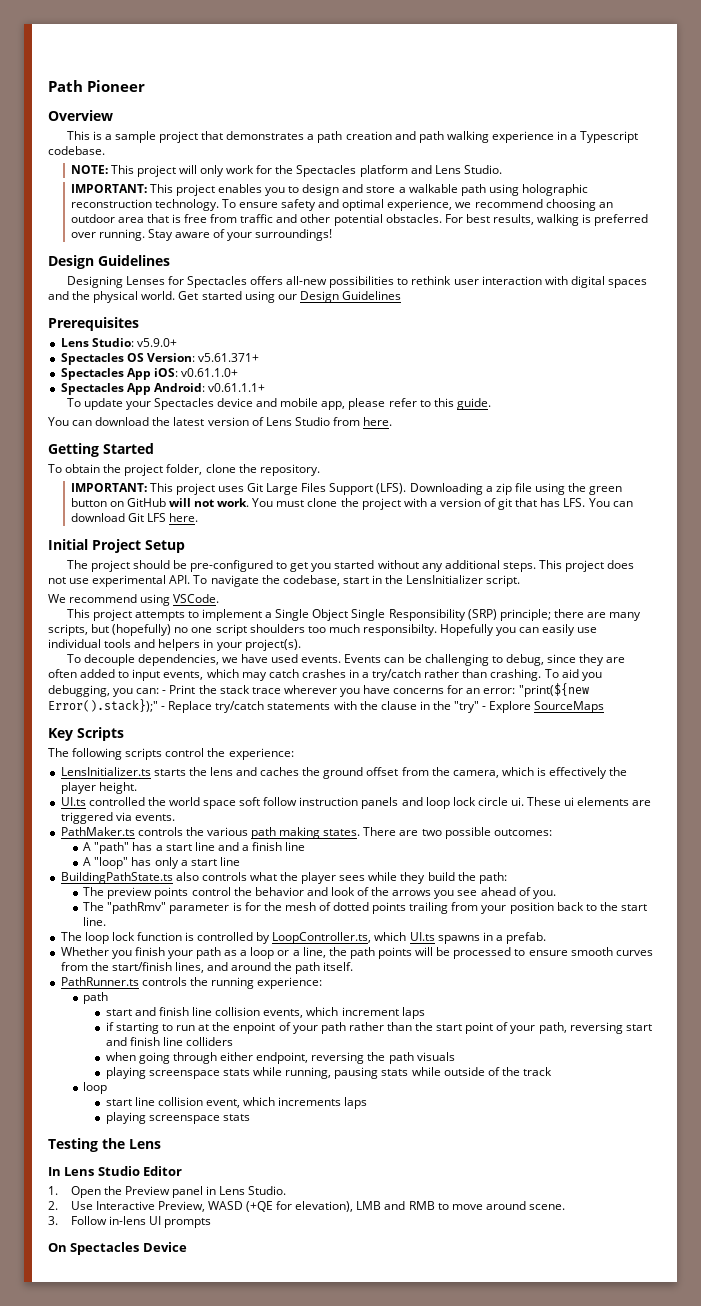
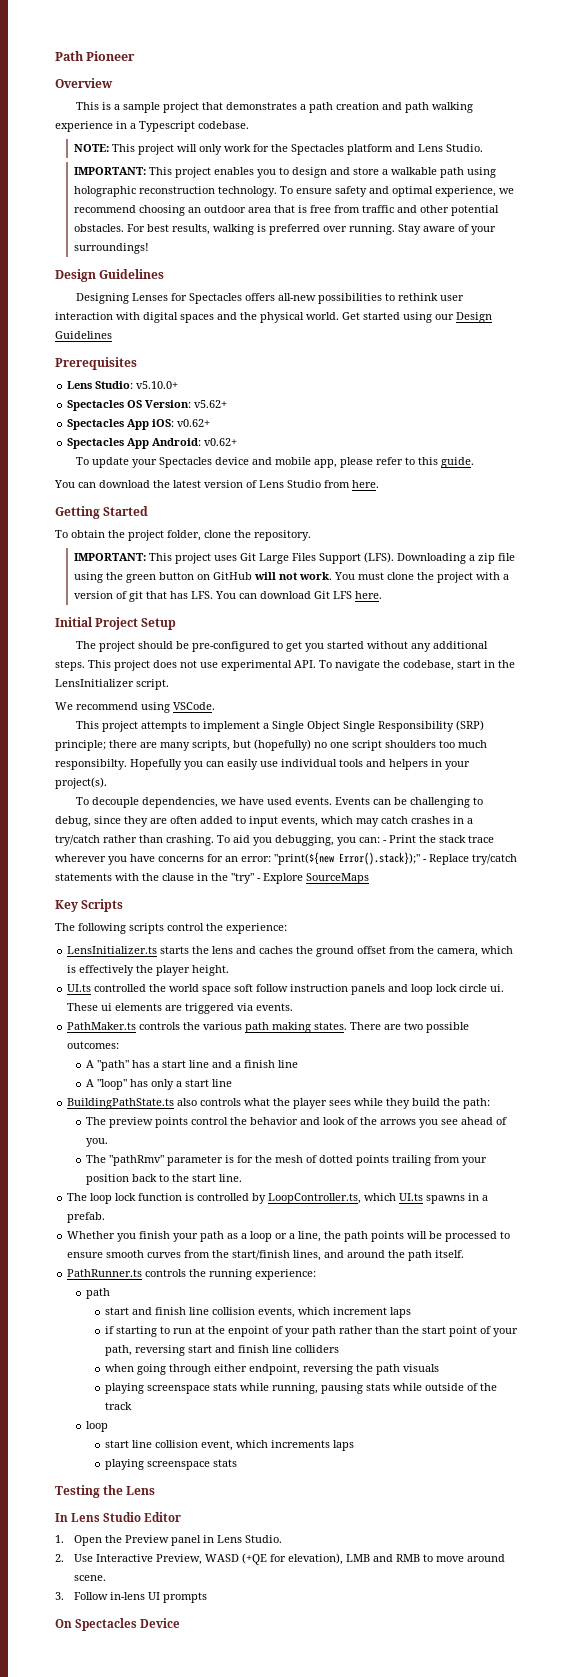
- Lens Studio: v5.9.0+
+ Lens Studio: v5.10.0+
- Spectacles OS Version: v5.61.371+
+ Spectacles OS Version: v5.62+
- Spectacles App iOS: v0.61.1.0+
+ Spectacles App iOS: v0.62+
- Spectacles App Android: v0.61.1.1+
+ Spectacles App Android: v0.62+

********

ASSIGNMENT: What lines in the listing above contain the word "Version"? Show each one.

TASK RESPONSE:
- Spectacles OS Version: v5.61.371+
+ Spectacles OS Version: v5.62+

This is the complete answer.